• Data under study:

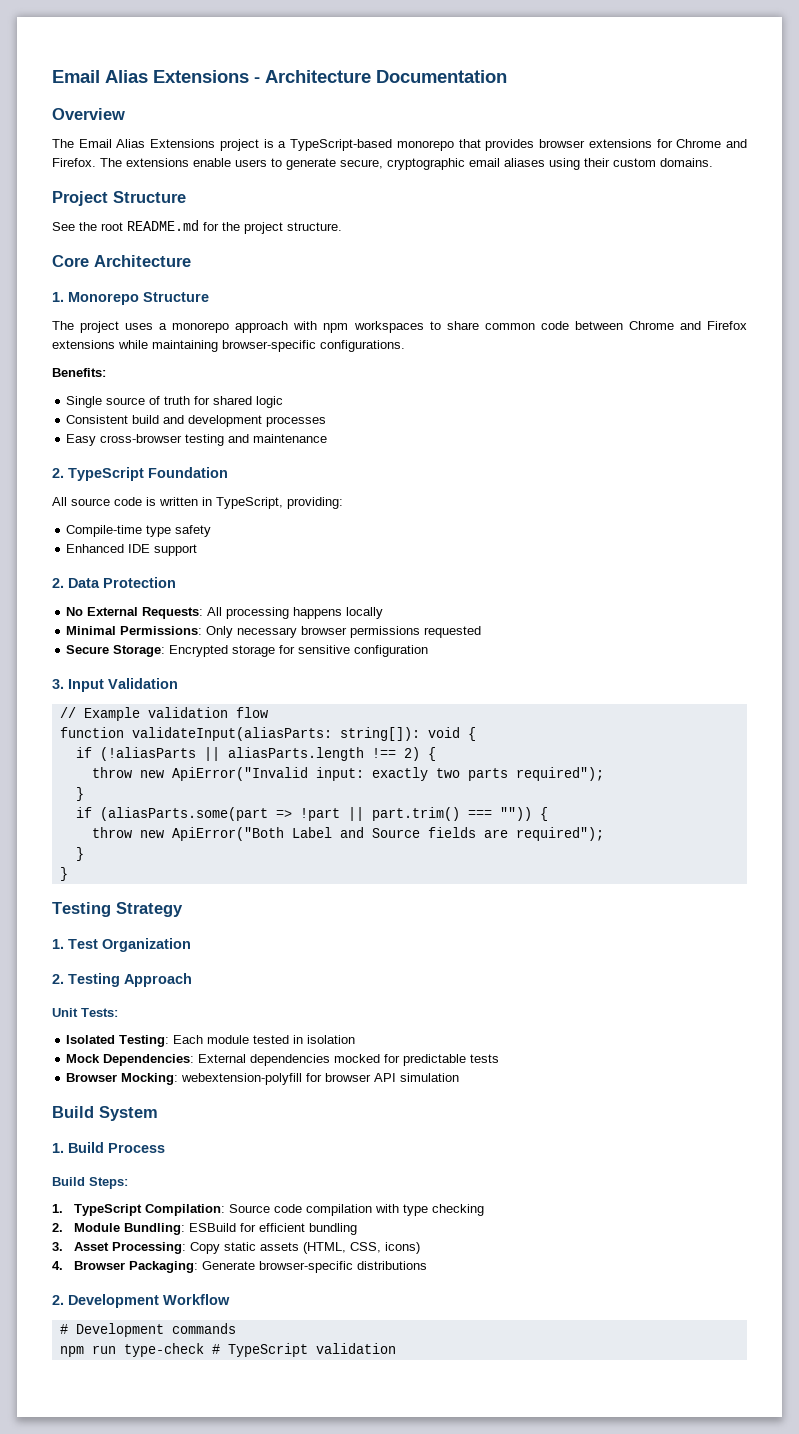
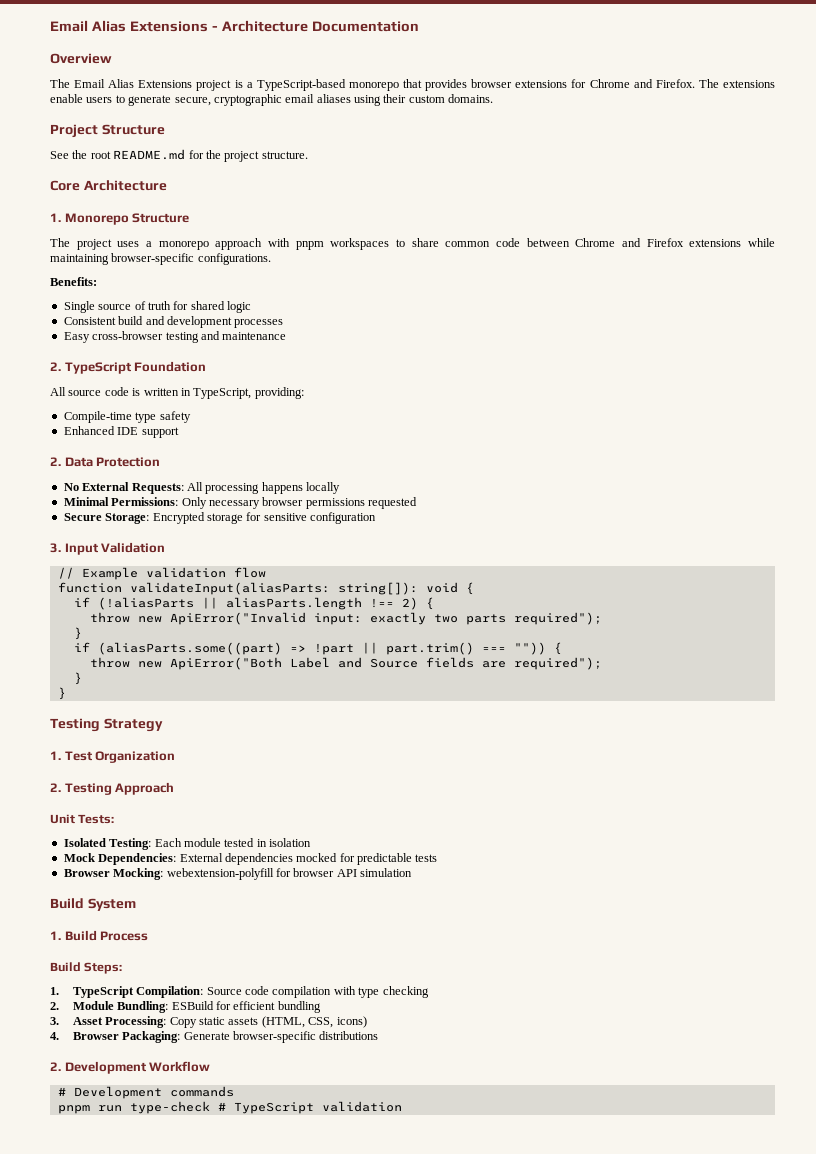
- The project uses a monorepo approach with npm workspaces to share common code between Chrome and Firefox extensions while maintaining browser-specific configurations.
+ The project uses a monorepo approach with pnpm workspaces to share common code between Chrome and Firefox extensions while maintaining browser-specific configurations.
- if (aliasParts.some(part => !part || part.trim() === "")) {
+ if (aliasParts.some((part) => !part || part.trim() === "")) {
- npm run type-check # TypeScript validation
+ pnpm run type-check # TypeScript validation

• Task instructions: Retype all of the entries exactly as written, leaving out any images.

• Output:
- The project uses a monorepo approach with npm workspaces to share common code between Chrome and Firefox extensions while maintaining browser-specific configurations.
+ The project uses a monorepo approach with pnpm workspaces to share common code between Chrome and Firefox extensions while maintaining browser-specific configurations.
- if (aliasParts.some(part => !part || part.trim() === "")) {
+ if (aliasParts.some((part) => !part || part.trim() === "")) {
- npm run type-check # TypeScript validation
+ pnpm run type-check # TypeScript validation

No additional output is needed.